A new polyethylene-based textile can be woven into clothing to keep people cooler:

Stanford engineers have developed a low-cost, plastic-based textile that, if woven into clothing, could cool your body far more efficiently than is possible with the natural or synthetic fabrics in clothes we wear today. Describing their work [open, DOI: 10.1126/science.aaf5471] [DX] in Science, the researchers suggest that this new family of fabrics could become the basis for garments that keep people cool in hot climates without air conditioning.

[...] This new material works by allowing the body to discharge heat in two ways that would make the wearer feel nearly 4 degrees Fahrenheit cooler than if they wore cotton clothing. The material cools by letting perspiration evaporate through the material, something ordinary fabrics already do. But the Stanford material provides a second, revolutionary cooling mechanism: allowing heat that the body emits as infrared radiation to pass through the plastic textile. [...] "Forty to 60 percent of our body heat is dissipated as infrared radiation when we are sitting in an office," said Shanhui Fan, a professor of electrical engineering who specializes in photonics, which is the study of visible and invisible light. "But until now there has been little or no research on designing the thermal radiation characteristics of textiles."

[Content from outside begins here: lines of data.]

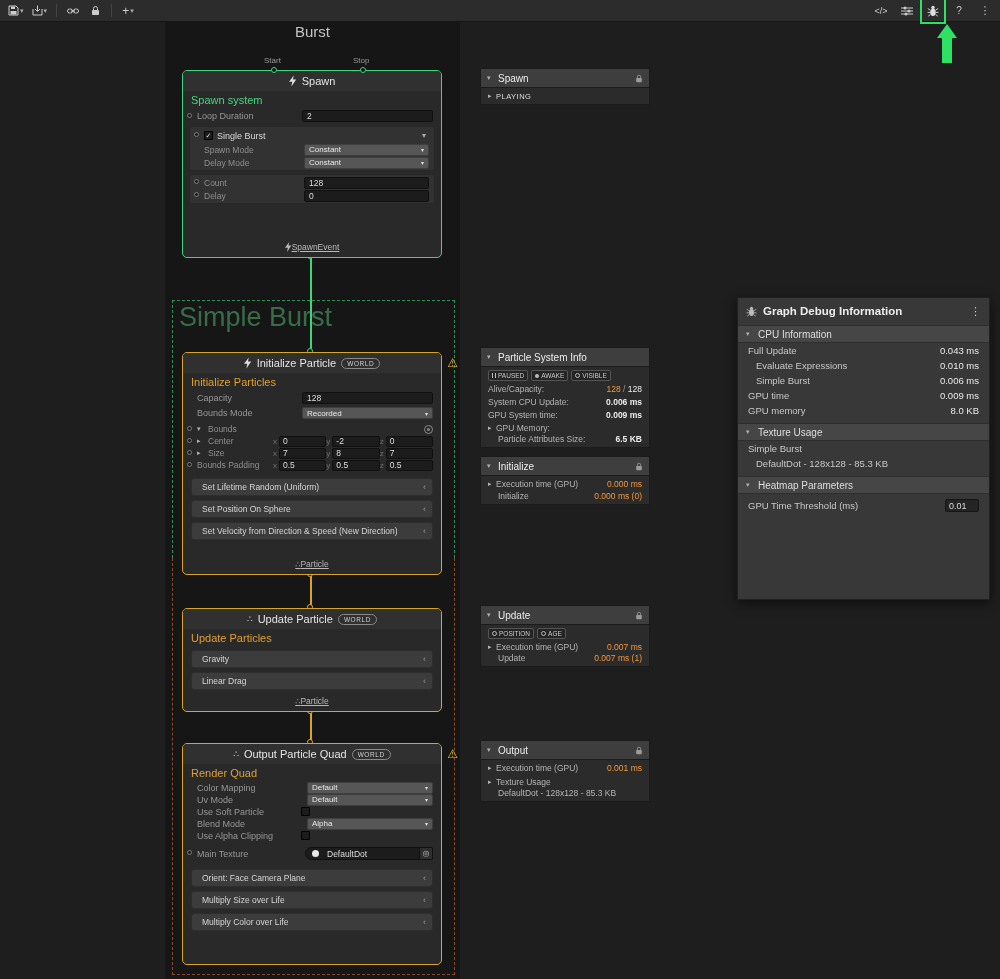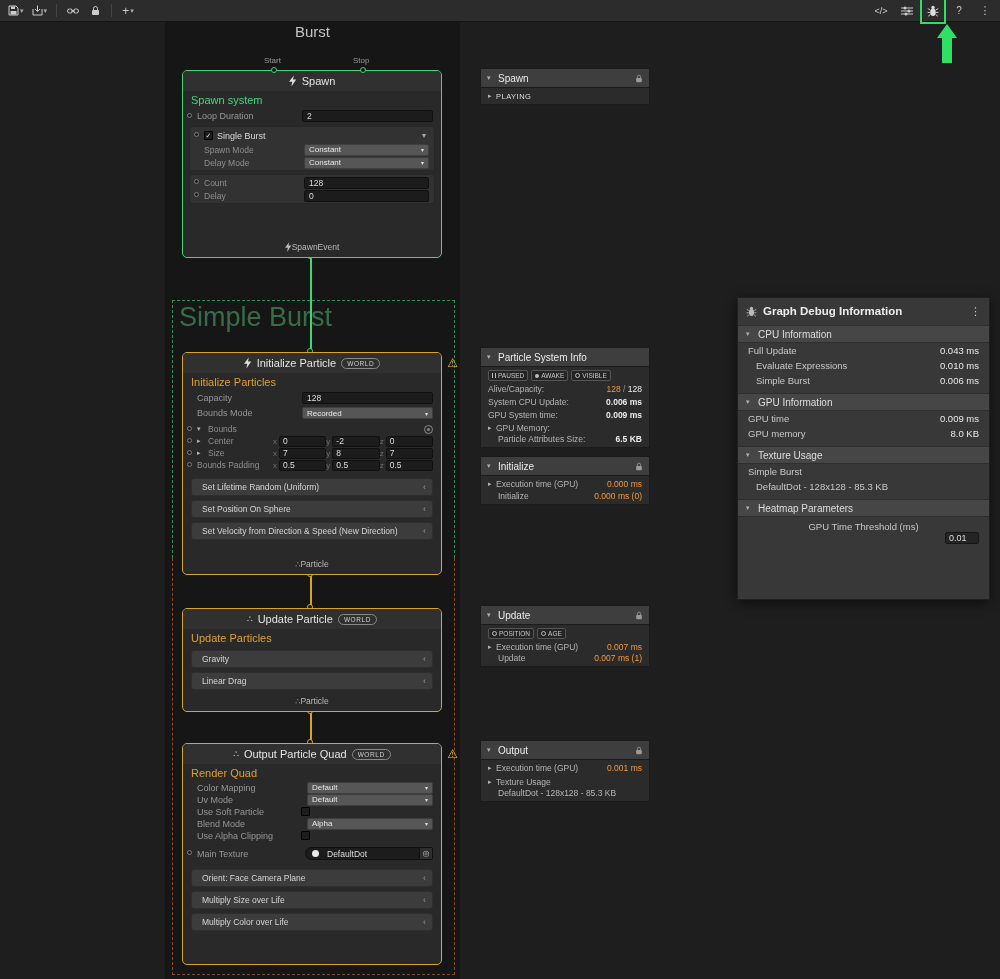"SpawnEvent" .flow-out { text-decoration: none -> underline }
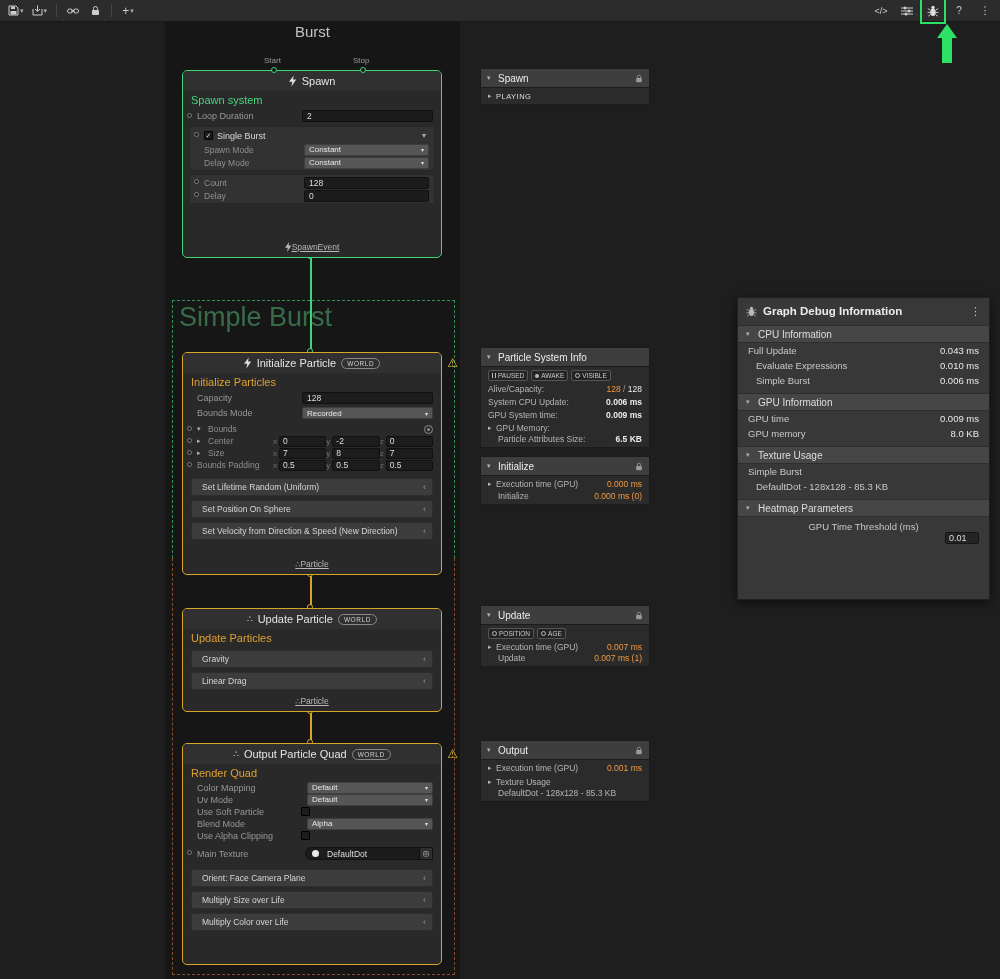"GPU Information" div.dw-section { html: <div> <span>▾</span> <span>GPU Information</span> </div> -> none }
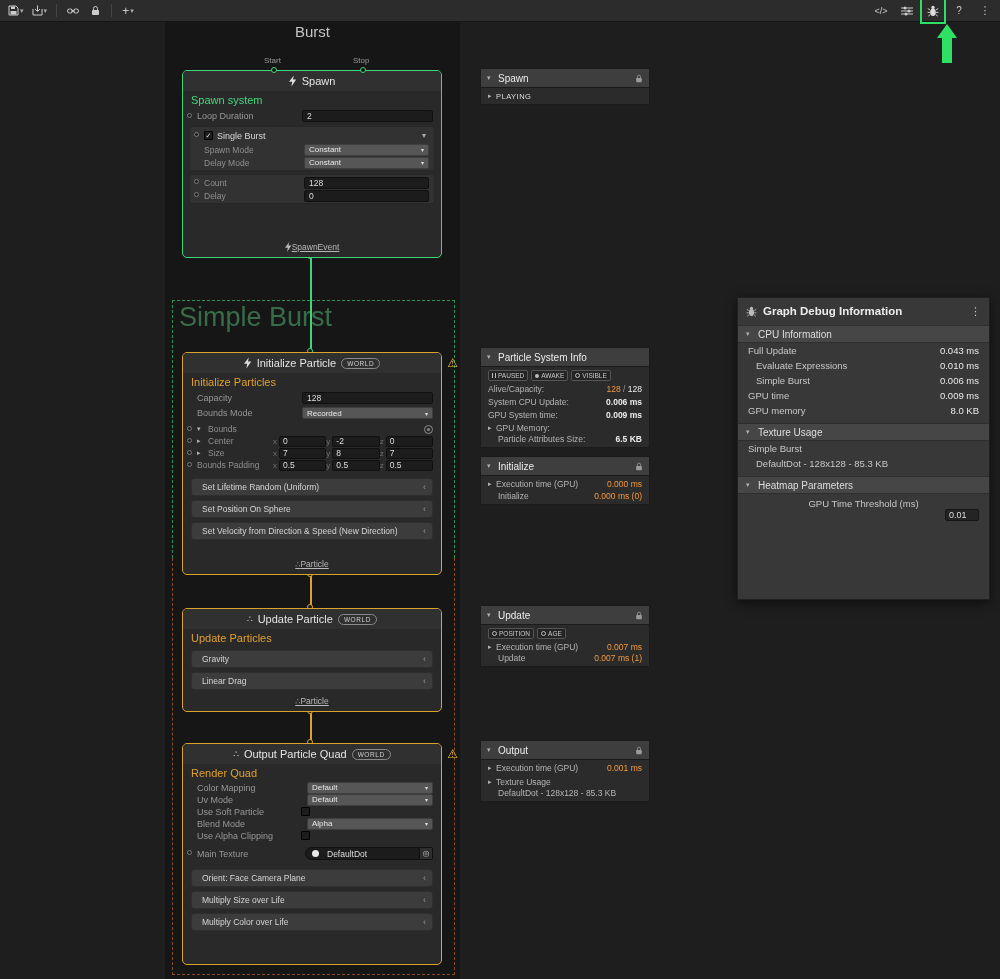"GPU Time Threshold (ms)" div.dw-row { flex-direction: column -> none }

To develop their cooling textile, the Stanford researchers blended nanotechnology, photonics and chemistry to give polyethylene – the clear, clingy plastic we use as kitchen wrap – a number of characteristics desirable in clothing material: It allows thermal radiation, air and water vapor to pass right through, and it is opaque to visible light. The easiest attribute was allowing infrared radiation to pass through the material, because this is a characteristic of ordinary polyethylene food wrap. Of course, kitchen plastic is impervious to water and is see-through as well, rendering it useless as clothing.

Wait, being impervious to water and see-through renders it useless as clothing?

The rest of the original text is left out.